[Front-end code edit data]
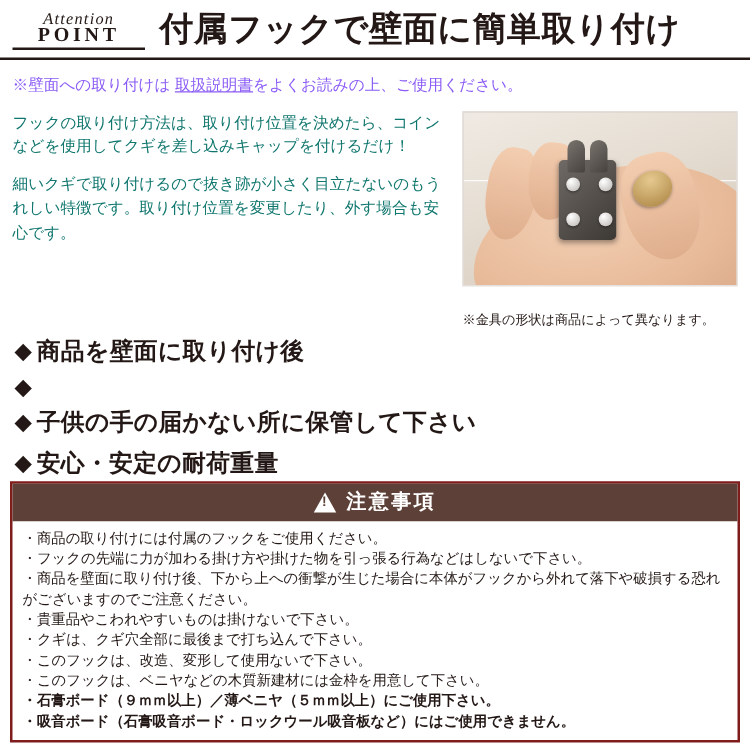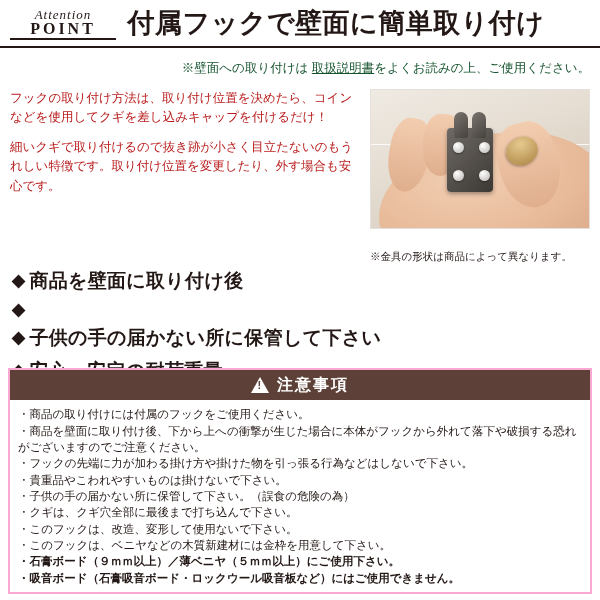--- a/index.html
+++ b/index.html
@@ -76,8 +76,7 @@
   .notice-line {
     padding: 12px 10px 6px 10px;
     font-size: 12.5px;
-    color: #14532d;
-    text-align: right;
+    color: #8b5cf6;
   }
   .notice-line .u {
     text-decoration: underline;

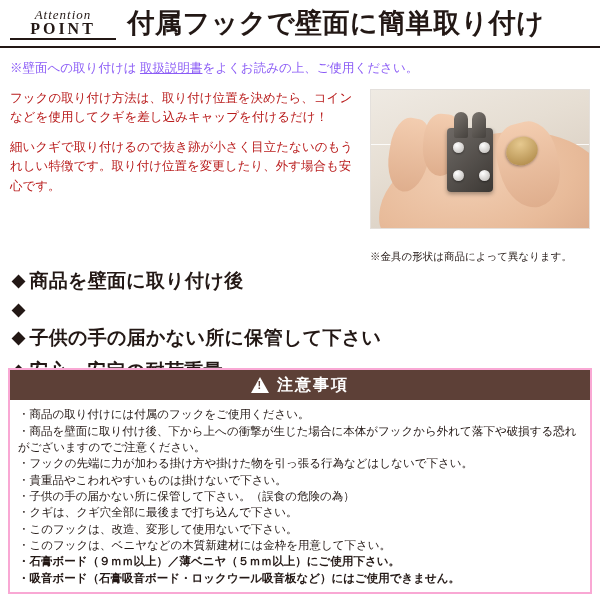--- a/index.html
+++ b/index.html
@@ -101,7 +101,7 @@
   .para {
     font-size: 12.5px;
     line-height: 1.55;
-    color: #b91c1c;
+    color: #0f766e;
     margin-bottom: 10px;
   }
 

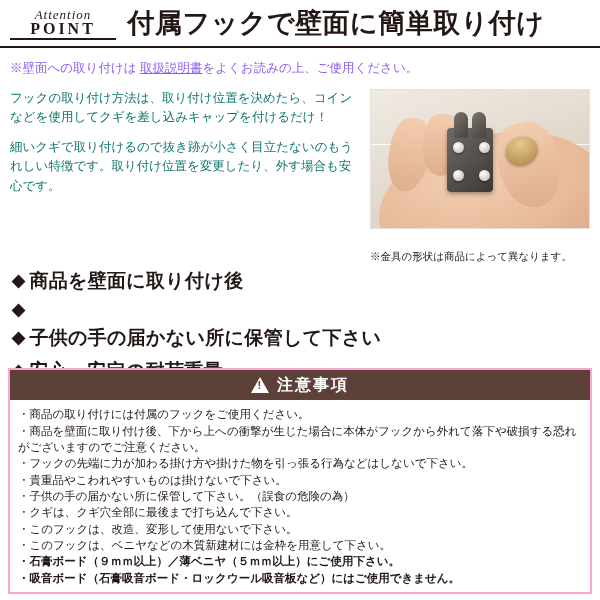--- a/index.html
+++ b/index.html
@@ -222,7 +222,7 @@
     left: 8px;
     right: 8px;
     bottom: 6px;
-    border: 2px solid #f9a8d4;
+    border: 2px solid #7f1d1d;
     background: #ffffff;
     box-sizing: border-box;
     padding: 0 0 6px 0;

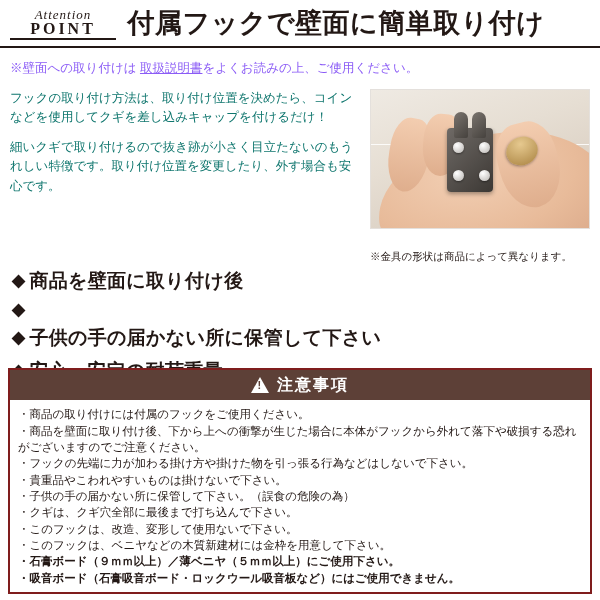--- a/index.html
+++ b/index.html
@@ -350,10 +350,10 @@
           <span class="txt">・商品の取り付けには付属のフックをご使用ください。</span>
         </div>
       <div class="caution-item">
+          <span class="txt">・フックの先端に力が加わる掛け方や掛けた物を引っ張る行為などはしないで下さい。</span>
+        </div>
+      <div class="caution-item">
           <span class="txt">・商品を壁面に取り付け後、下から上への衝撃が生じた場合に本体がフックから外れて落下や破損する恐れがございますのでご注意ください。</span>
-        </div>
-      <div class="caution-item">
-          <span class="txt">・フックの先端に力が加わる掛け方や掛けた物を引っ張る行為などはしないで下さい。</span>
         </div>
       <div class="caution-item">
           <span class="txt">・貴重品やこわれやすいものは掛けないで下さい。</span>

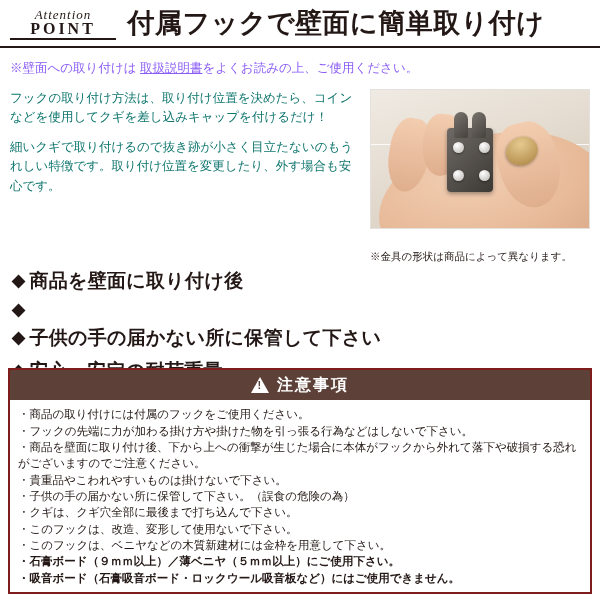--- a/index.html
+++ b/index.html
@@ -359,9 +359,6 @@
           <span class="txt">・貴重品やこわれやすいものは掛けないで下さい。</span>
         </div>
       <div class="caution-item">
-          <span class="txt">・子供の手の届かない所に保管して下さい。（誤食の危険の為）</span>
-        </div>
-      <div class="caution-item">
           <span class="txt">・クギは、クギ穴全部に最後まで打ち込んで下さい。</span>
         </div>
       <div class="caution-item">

▶ **TASK DESCRIPTION**
Each entry needs to be returned verbatim, with its pictures left out.

▶ **SOLUTION**
--- a/index.html
+++ b/index.html
@@ -76,8 +76,7 @@
   .notice-line {
     padding: 12px 10px 6px 10px;
     font-size: 12.5px;
-    color: #14532d;
-    text-align: right;
+    color: #8b5cf6;
   }
   .notice-line .u {
     text-decoration: underline;

--- a/index.html
+++ b/index.html
@@ -101,7 +101,7 @@
   .para {
     font-size: 12.5px;
     line-height: 1.55;
-    color: #b91c1c;
+    color: #0f766e;
     margin-bottom: 10px;
   }
 

--- a/index.html
+++ b/index.html
@@ -222,7 +222,7 @@
     left: 8px;
     right: 8px;
     bottom: 6px;
-    border: 2px solid #f9a8d4;
+    border: 2px solid #7f1d1d;
     background: #ffffff;
     box-sizing: border-box;
     padding: 0 0 6px 0;

--- a/index.html
+++ b/index.html
@@ -350,10 +350,10 @@
           <span class="txt">・商品の取り付けには付属のフックをご使用ください。</span>
         </div>
       <div class="caution-item">
+          <span class="txt">・フックの先端に力が加わる掛け方や掛けた物を引っ張る行為などはしないで下さい。</span>
+        </div>
+      <div class="caution-item">
           <span class="txt">・商品を壁面に取り付け後、下から上への衝撃が生じた場合に本体がフックから外れて落下や破損する恐れがございますのでご注意ください。</span>
-        </div>
-      <div class="caution-item">
-          <span class="txt">・フックの先端に力が加わる掛け方や掛けた物を引っ張る行為などはしないで下さい。</span>
         </div>
       <div class="caution-item">
           <span class="txt">・貴重品やこわれやすいものは掛けないで下さい。</span>

--- a/index.html
+++ b/index.html
@@ -359,9 +359,6 @@
           <span class="txt">・貴重品やこわれやすいものは掛けないで下さい。</span>
         </div>
       <div class="caution-item">
-          <span class="txt">・子供の手の届かない所に保管して下さい。（誤食の危険の為）</span>
-        </div>
-      <div class="caution-item">
           <span class="txt">・クギは、クギ穴全部に最後まで打ち込んで下さい。</span>
         </div>
       <div class="caution-item">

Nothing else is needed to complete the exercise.